- [Change detection outputs]
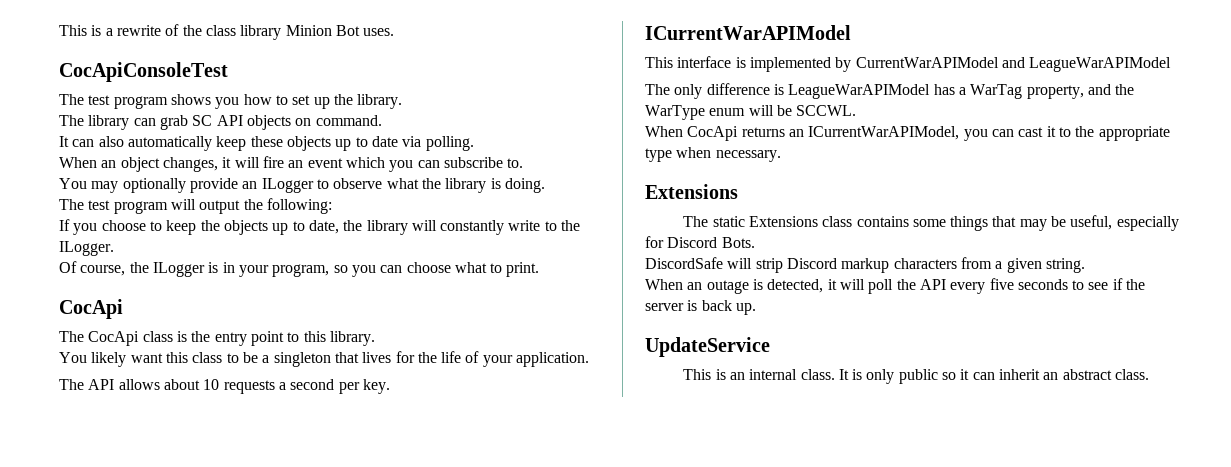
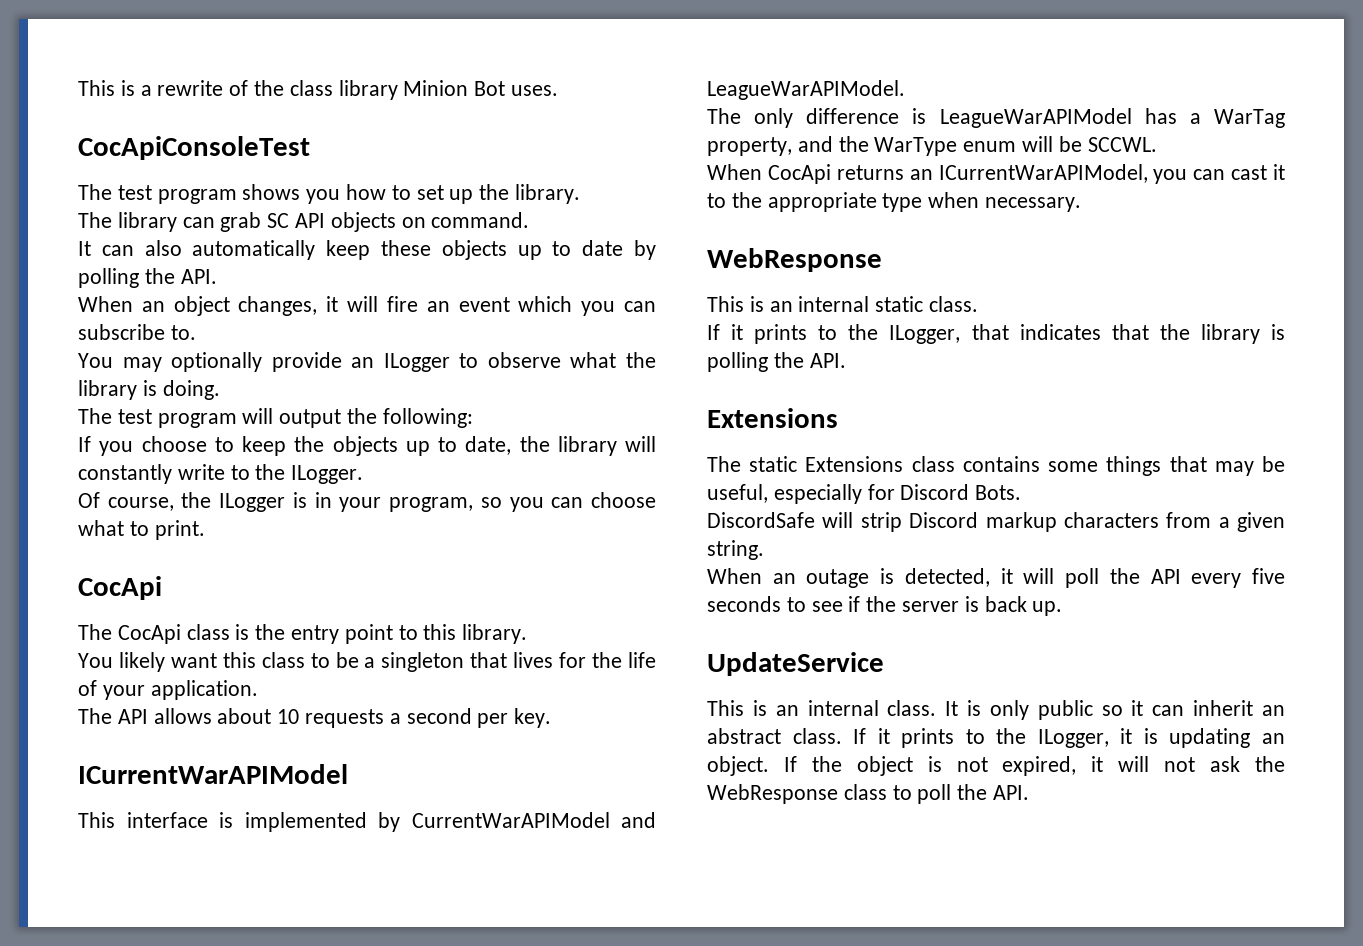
[402,136,474,151] via polling. -> [634,240,656,260] [78,268,217,288] by polling the API.
[1029,57,1172,72] LeagueWarAPIModel -> [707,80,905,100] LeagueWarAPIModel.
(781, 156) none -> [707,248,882,272] [707,296,979,312] [707,324,1285,344] [707,352,846,372] // WebResponse // This is an internal static class. // If it prints to the ILogger, that indicates that the library is polling the API.
(1150, 374) none -> [853,728,1285,748] [707,756,1285,776] [707,784,1030,804] If it prints to the ILogger, it is updating an object. If the object is not expired, it will not ask the WebResponse class to poll the API.

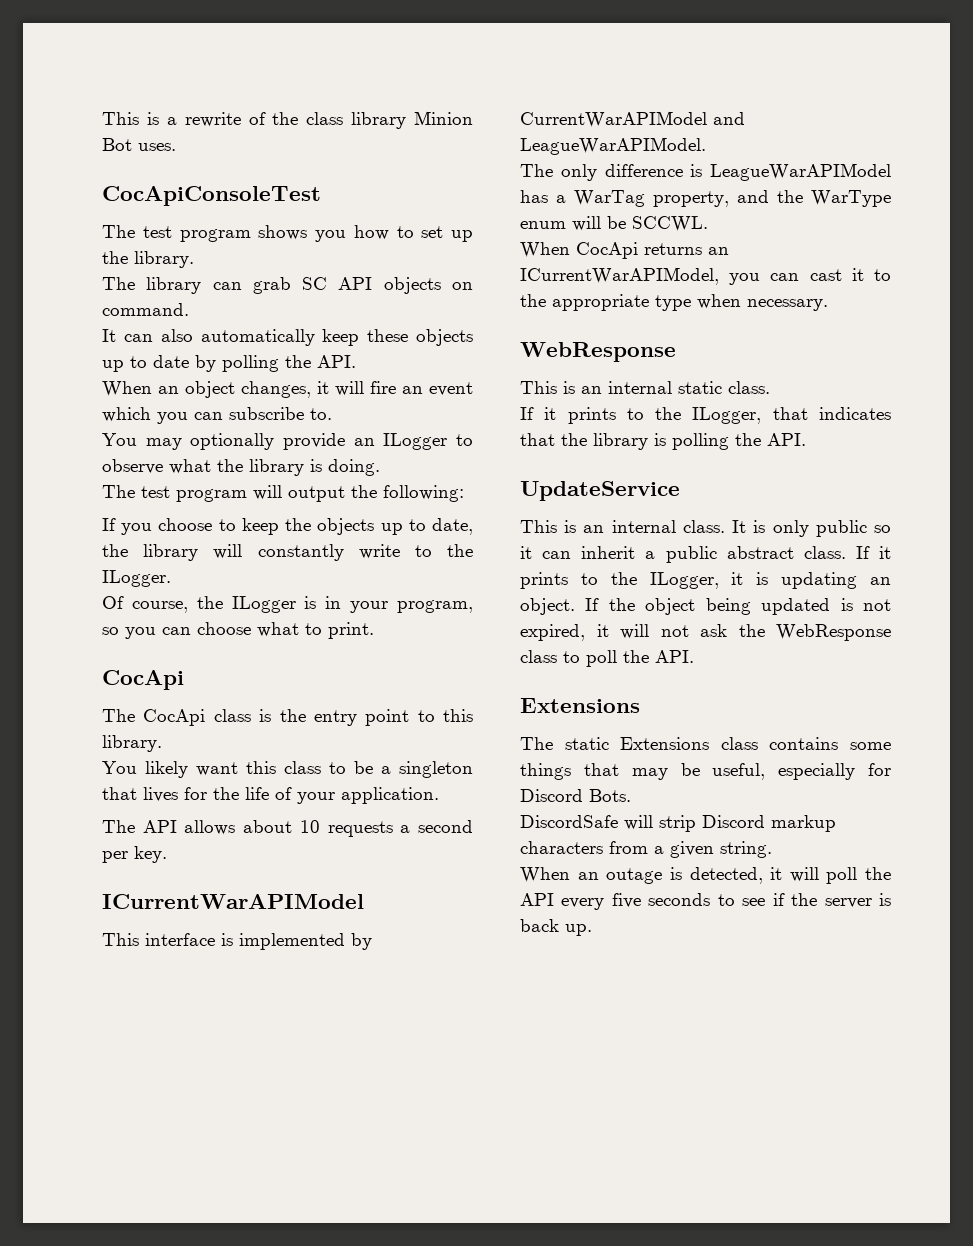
(846, 360) none -> [520,481,680,501] [520,520,891,537] [520,546,891,563] [520,572,891,589] [520,598,891,615] [520,624,891,641] [520,650,694,667] // UpdateService // This is an internal class. It is only public so it can inherit a public abstract class. If it prints to the ILogger, it is updating an object. If the object being updated is not expired, it will not ask the WebResponse class to poll the API.
[707,652,884,676] [707,700,1285,720] [707,728,1285,748] [707,756,1285,776] [707,784,1030,804] // UpdateService // This is an internal class. It is only public so it can inherit an abstract class. If it prints to the ILogger, it is updating an object. If the object is not expired, it will not ask the WebResponse class to poll the API. -> (592, 930) none

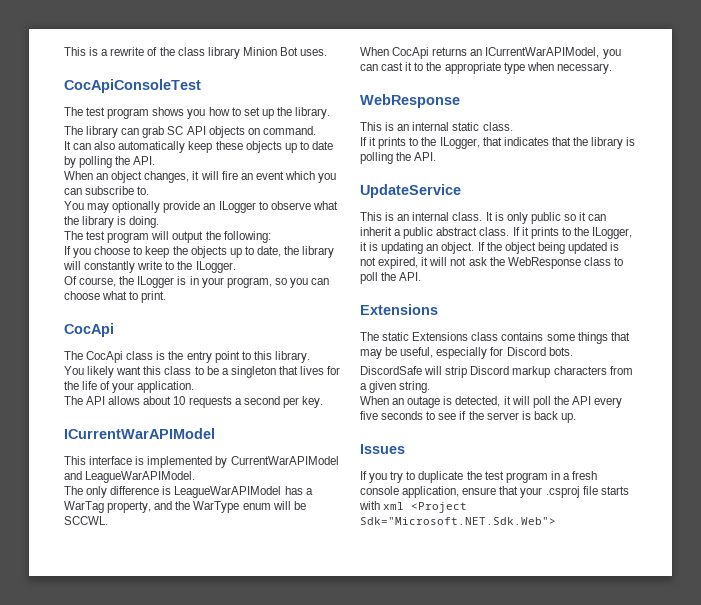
[589,789,631,802] Bots. -> [548,347,573,356] bots.
(592, 930) none -> [360,444,405,454] [360,471,598,483] [360,486,629,498] [359,501,468,513] [360,517,556,525] // Issues // If you try to duplicate the test program in a fresh console application, ensure that your .csproj file starts with xml <Project Sdk="Microsoft.NET.Sdk.Web">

- [ASSIGNED TASK] All the lines above are to be reproduced exactly, except the pictures.

- [RESULT OF THE EXERCISE]
[402,136,474,151] via polling. -> [634,240,656,260] [78,268,217,288] by polling the API.
[1029,57,1172,72] LeagueWarAPIModel -> [707,80,905,100] LeagueWarAPIModel.
(781, 156) none -> [707,248,882,272] [707,296,979,312] [707,324,1285,344] [707,352,846,372] // WebResponse // This is an internal static class. // If it prints to the ILogger, that indicates that the library is polling the API.
(1150, 374) none -> [853,728,1285,748] [707,756,1285,776] [707,784,1030,804] If it prints to the ILogger, it is updating an object. If the object is not expired, it will not ask the WebResponse class to poll the API.

(846, 360) none -> [520,481,680,501] [520,520,891,537] [520,546,891,563] [520,572,891,589] [520,598,891,615] [520,624,891,641] [520,650,694,667] // UpdateService // This is an internal class. It is only public so it can inherit a public abstract class. If it prints to the ILogger, it is updating an object. If the object being updated is not expired, it will not ask the WebResponse class to poll the API.
[707,652,884,676] [707,700,1285,720] [707,728,1285,748] [707,756,1285,776] [707,784,1030,804] // UpdateService // This is an internal class. It is only public so it can inherit an abstract class. If it prints to the ILogger, it is updating an object. If the object is not expired, it will not ask the WebResponse class to poll the API. -> (592, 930) none

[589,789,631,802] Bots. -> [548,347,573,356] bots.
(592, 930) none -> [360,444,405,454] [360,471,598,483] [360,486,629,498] [359,501,468,513] [360,517,556,525] // Issues // If you try to duplicate the test program in a fresh console application, ensure that your .csproj file starts with xml <Project Sdk="Microsoft.NET.Sdk.Web">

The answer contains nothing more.